The answer can be arrived at via a pretty standard application of the Bonferroni inequalities. We generalize this problem ever so slightly. Fix $1 \leq m \leq n$ and $M \geq m$. We want to find the probability of seeing each element of the set $\{1,\ldots,m\}$ within $M$ rolls of our $n$-sided die.

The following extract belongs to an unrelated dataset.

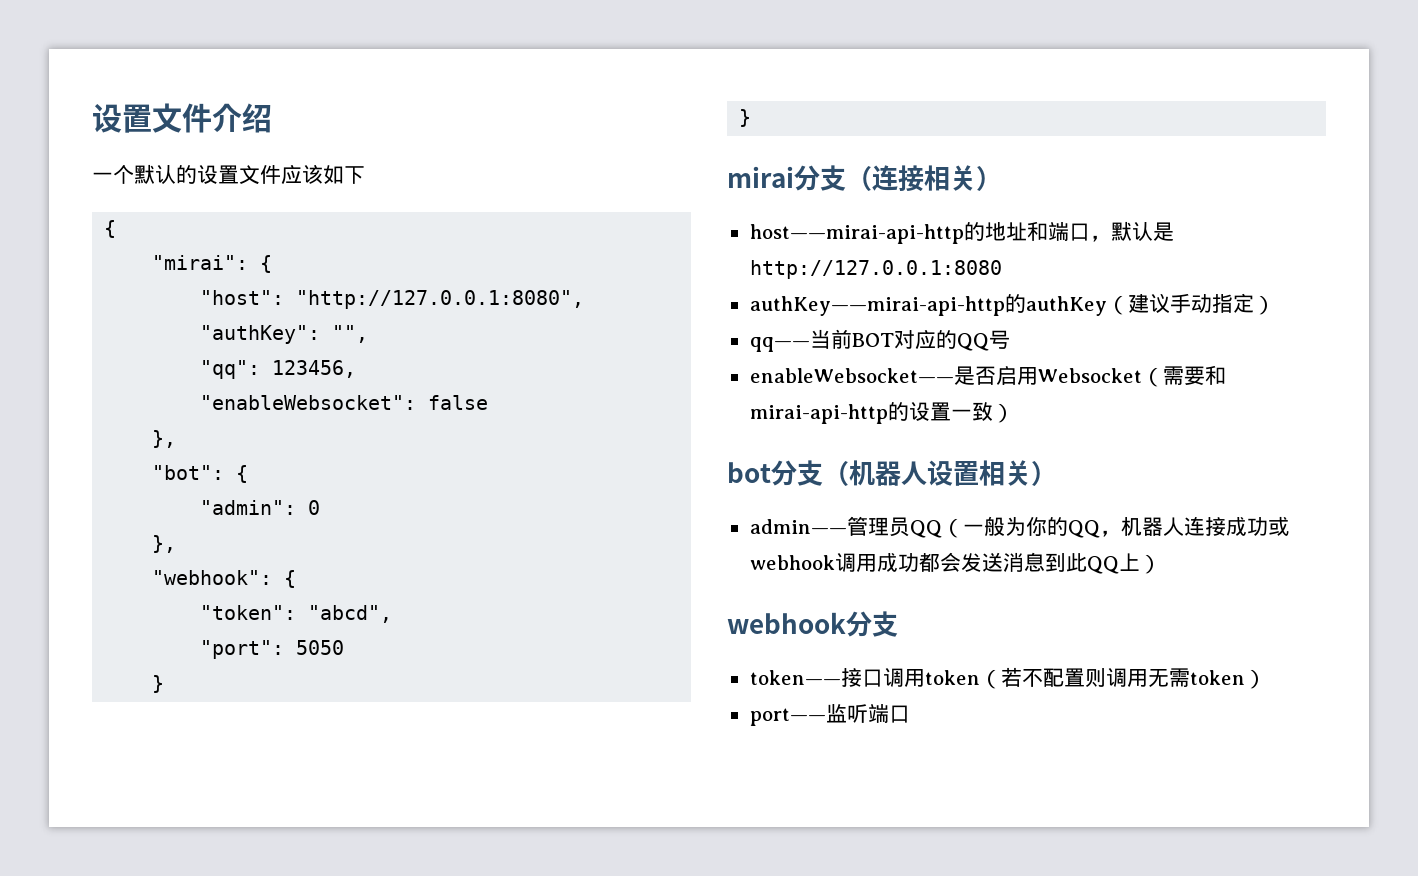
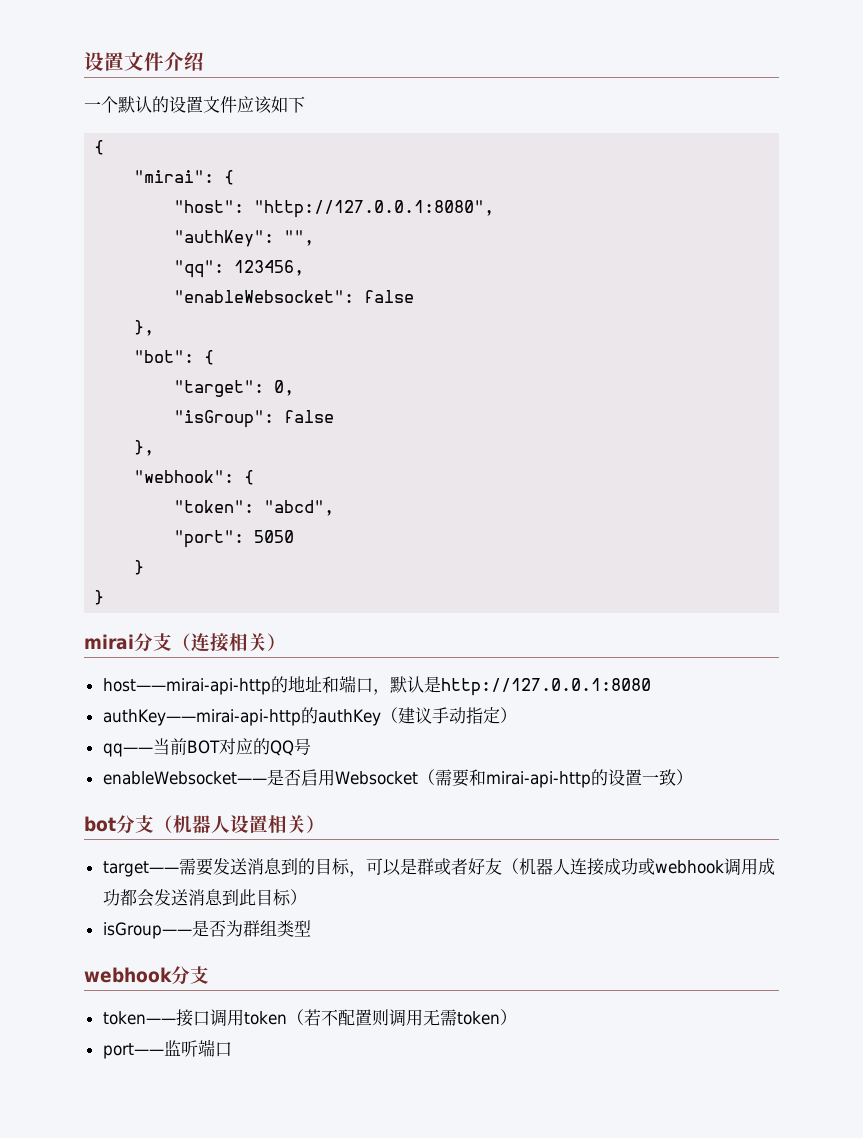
[200,500,321,515] "admin": 0 -> [174,380,295,397] [174,410,335,428] "target": 0, // "isGroup": false
[749,516,1121,538] admin——管理员QQ（一般为你的QQ， -> [102,858,519,877] target——需要发送消息到的目标，可以是群或者好友（
[1086,553,1161,574] QQ上） -> [255,889,307,906] [102,920,311,939] 目标） // isGroup——是否为群组类型

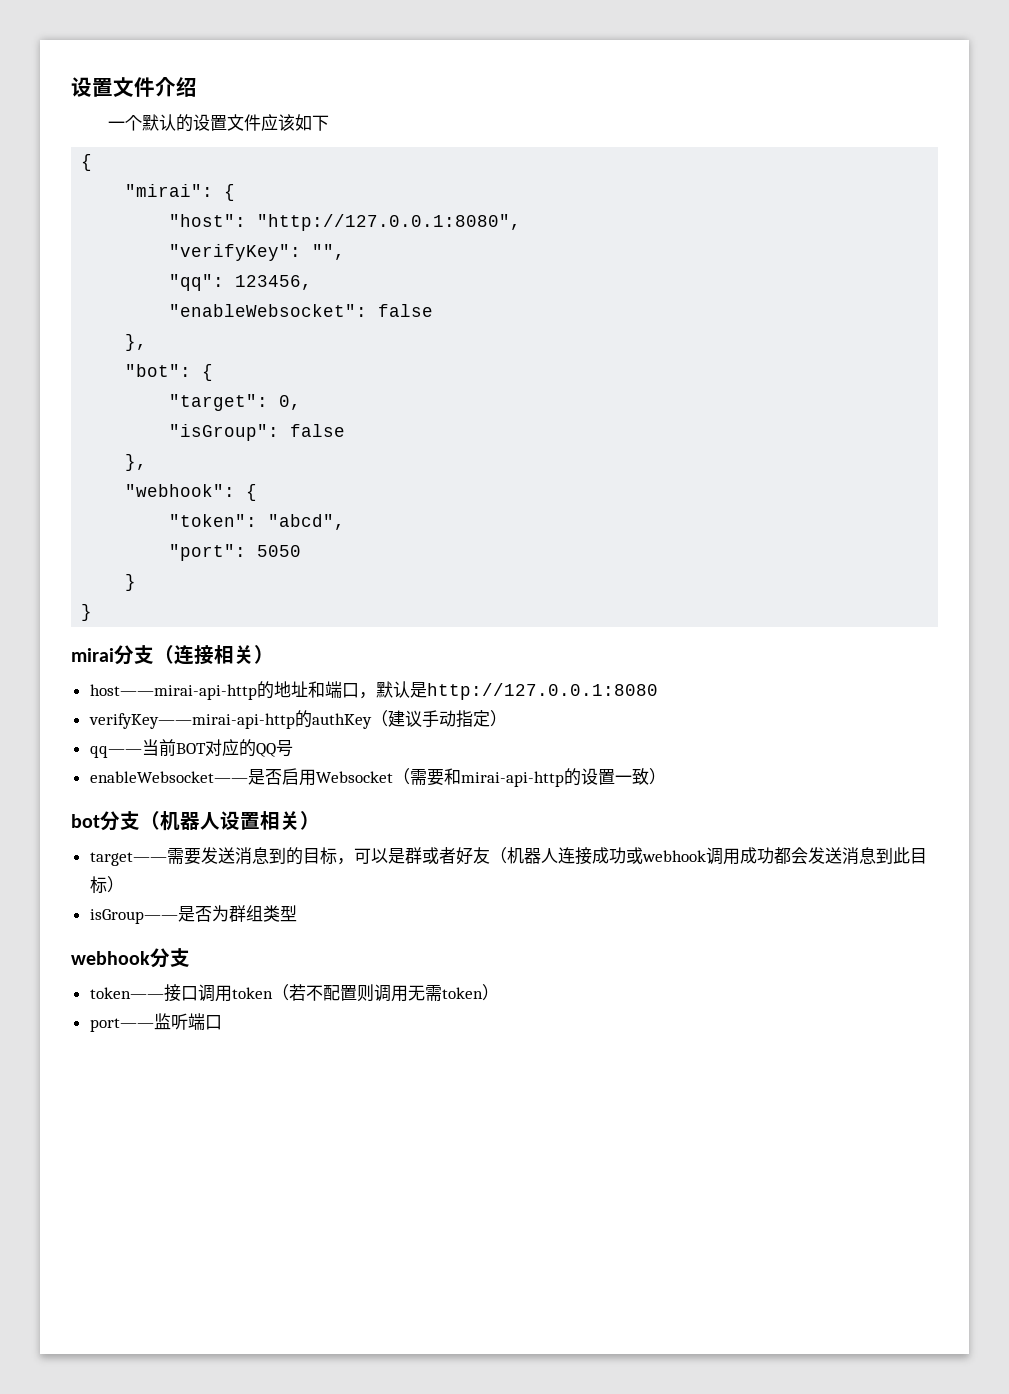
[174,230,275,247] "authKey": -> [169,244,302,261] "verifyKey":
[102,709,301,726] authKey——mirai-api-http -> [88,713,295,729] verifyKey——mirai-api-http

Let $A_i$ be the event that the $i$th outcome was not rolled in the first $M$ throws of the die. Let $A = \cup_{i=1}^m A_i$ be the event that not all of $\{1,\ldots,m\}$ are seen in the first $M$ throws. We are interested in the complement, $\bar{A}$, of this event.

A straightforward application of the Bonferroni inequalities shows that $$ \renewcommand{\Pr}{\mathbb{P}} \sum_{i=1}^m \;\Pr(A_i) - \sum_{1 \leq i < j \leq m} \Pr(A_i \cap A_j) \leq \Pr(A) \leq \sum_{i=1}^m \;\Pr(A_i) \> . $$

But, $\Pr(A_i) = (1-1/n)^M$ for each $i$ and $\Pr(A_i \cap A_j) = (1-2/n)^M$ for each pair $i \neq j$. This yields $$ m\Big(1-\frac{1}{n}\Big)^M - \frac{m(m-1)}{2}\Big(1-\frac{2}{n}\Big)^M \leq \Pr(A) \leq m \Big(1-\frac{1}{n}\Big)^M $$

Using the fact that $\Pr(\bar{A}) = 1 - \Pr(A)$ and plugging in $m = 11$ and $M = 3 n$ gives the result.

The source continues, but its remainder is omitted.